Suite aux difficultés rencontrées dans le cadre du projet FCAS, la France envisage de développer son propre avion de chasse de sixième génération. Malgré une base industrielle solide, les défis liés au budget et à la microélectronique sont considérables.
Face aux nombreux obstacles rencontrés par le programme européen FCAS (Systèmes aériens de combat futurs) et au programme britannique GCAP (Systèmes aériens de combat mondiaux), la France envisage de perpétuer sa tradition de développement indépendant de ses avions de combat de nouvelle génération. Son industrie de défense indépendante constitue un atout majeur, mais le coût et les technologies microélectroniques de pointe représentent des défis considérables pour Paris.
Le socle technologique de la France et sa tradition d'autonomie.
La France s'est depuis longtemps imposée comme une puissance industrielle de défense de premier plan en Europe grâce à sa capacité à concevoir et fabriquer des avions de chasse de pointe tels que le Mirage et le Dassault Rafale. À ce jour, 505 Rafale ont été assemblés pour l'Armée de l'Air et la Marine françaises, et exportés vers neuf pays à travers le monde.
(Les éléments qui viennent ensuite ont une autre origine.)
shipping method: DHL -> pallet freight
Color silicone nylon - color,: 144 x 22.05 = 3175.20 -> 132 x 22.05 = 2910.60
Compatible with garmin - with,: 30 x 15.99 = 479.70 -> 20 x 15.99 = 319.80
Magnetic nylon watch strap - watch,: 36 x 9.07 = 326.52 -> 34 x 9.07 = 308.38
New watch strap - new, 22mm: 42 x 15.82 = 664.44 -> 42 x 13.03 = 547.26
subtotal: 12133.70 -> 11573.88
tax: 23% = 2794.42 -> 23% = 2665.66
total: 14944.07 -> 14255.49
Il convient de noter que la décision de développer le Rafale de manière indépendante a été prise après le retrait de la France du projet européen conjoint Eurofighter Typhoon. L'histoire montre que Paris a toujours su préserver son autonomie technologique grâce à son écosystème de grands groupes de défense tels que Dassault Aviation, Thales, Safran Electronics & Defense et MBDA. Ces entités maîtrisent l'ensemble du secteur, de la conception de la cellule à l'avionique embarquée, en passant par les technologies furtives, les systèmes de dissuasion nucléaire et l'avionique.
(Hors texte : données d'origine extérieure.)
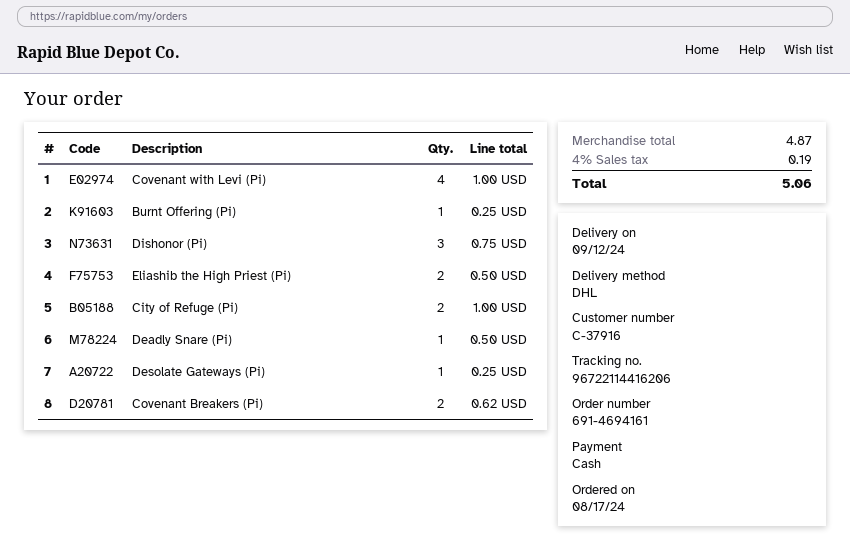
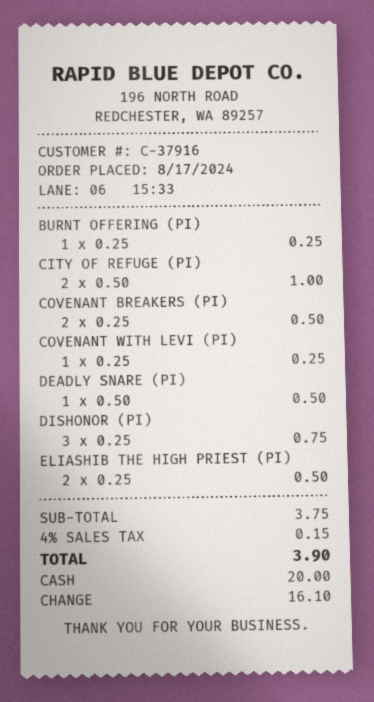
Covenant with Levi (Pi): 4 for 1.00 -> 1 for 0.25
Desolate Gateways (Pi): 1 for 0.25 -> none
Covenant Breakers (Pi): 2 for 0.62 -> 2 for 0.50
subtotal: 4.87 -> 3.75
tax: 4% = 0.19 -> 4% = 0.15
total: 5.06 -> 3.90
Dans ce contexte, le groupe Safran joue un rôle central dans les moteurs et systèmes de propulsion aéronautiques suite à la restructuration et à la fusion de Snecma et Sagem en 2005. Preuve de cette supériorité technologique : le Rafale est équipé d’un radar à balayage électronique actif (AESA) depuis 2013, tandis que l’Eurofighter Typhoon n’a intégré cette technologie qu’au début des années 2020. Le magazine militaire Topwar estime que le Rafale a environ cinq ans d’avance sur les autres avions de chasse européens modernes en termes de technologie globale.
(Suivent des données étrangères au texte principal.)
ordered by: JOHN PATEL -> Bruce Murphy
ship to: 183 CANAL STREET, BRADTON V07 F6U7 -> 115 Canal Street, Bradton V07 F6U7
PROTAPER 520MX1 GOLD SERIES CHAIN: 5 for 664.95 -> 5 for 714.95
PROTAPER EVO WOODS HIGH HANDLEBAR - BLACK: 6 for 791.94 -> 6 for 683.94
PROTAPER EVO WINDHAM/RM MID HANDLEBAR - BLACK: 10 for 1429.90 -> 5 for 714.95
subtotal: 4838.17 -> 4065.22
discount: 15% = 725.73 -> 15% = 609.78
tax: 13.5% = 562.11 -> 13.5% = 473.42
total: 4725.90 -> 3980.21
Obstacles budgétaires et technologiques en microélectronique
Malgré ses impressionnantes capacités techniques, le développement d'un avion de chasse de sixième génération exige à lui seul des ressources financières colossales. À titre de comparaison, le programme F-35, mené conjointement par les États-Unis et leurs alliés, a coûté environ 100 milliards de dollars. De plus, les États-Unis bénéficient déjà d'un avantage technologique grâce au F-22 Raptor, avion de chasse de cinquième génération, qu'ils peuvent appliquer au F-35.
En revanche, la France ne dispose pas des infrastructures nécessaires pour qu'un avion de chasse de cinquième génération puisse servir de tremplin. Le coût estimé d'un programme d'avion de chasse de nouvelle génération financé par la France pourrait atteindre 50 à 80 milliards d'euros. L'absence de partenaires pour partager ce fardeau financier pèserait lourdement sur le budget de la défense du pays.

Outre les facteurs financiers, l'industrie de défense française se heurte également au scepticisme quant à sa capacité à produire de la microélectronique, composant essentiel des systèmes radar avancés, des réseaux de communication et de l'intelligence artificielle (IA) intégrée aux avions de chasse de sixième génération. De ce fait, la France est considérée comme incapable de rivaliser directement avec les États-Unis et la Chine.

Perspectives concurrentielles sur le marché international
Les analystes militaires internationaux estiment qu'il est tout à fait possible pour la France de développer de manière indépendante un nouveau modèle d'avion en s'appuyant sur les capacités de Dassault, Safran et Thales. Cependant, si les problèmes liés à la microélectronique et à l'échelle de production ne sont pas entièrement résolus, ce modèle risque de rester au niveau de la 5e génération, voire plus, au lieu d'atteindre la 6e génération.
En résumé, les performances globales et la compétitivité du nouvel appareil sur le marché de l'exportation pourraient être limitées face aux avions comparables américains ou chinois. Le développement des futurs avions de combat français dépendra entièrement du budget alloué et de la capacité à optimiser les technologies clés dont dispose le pays.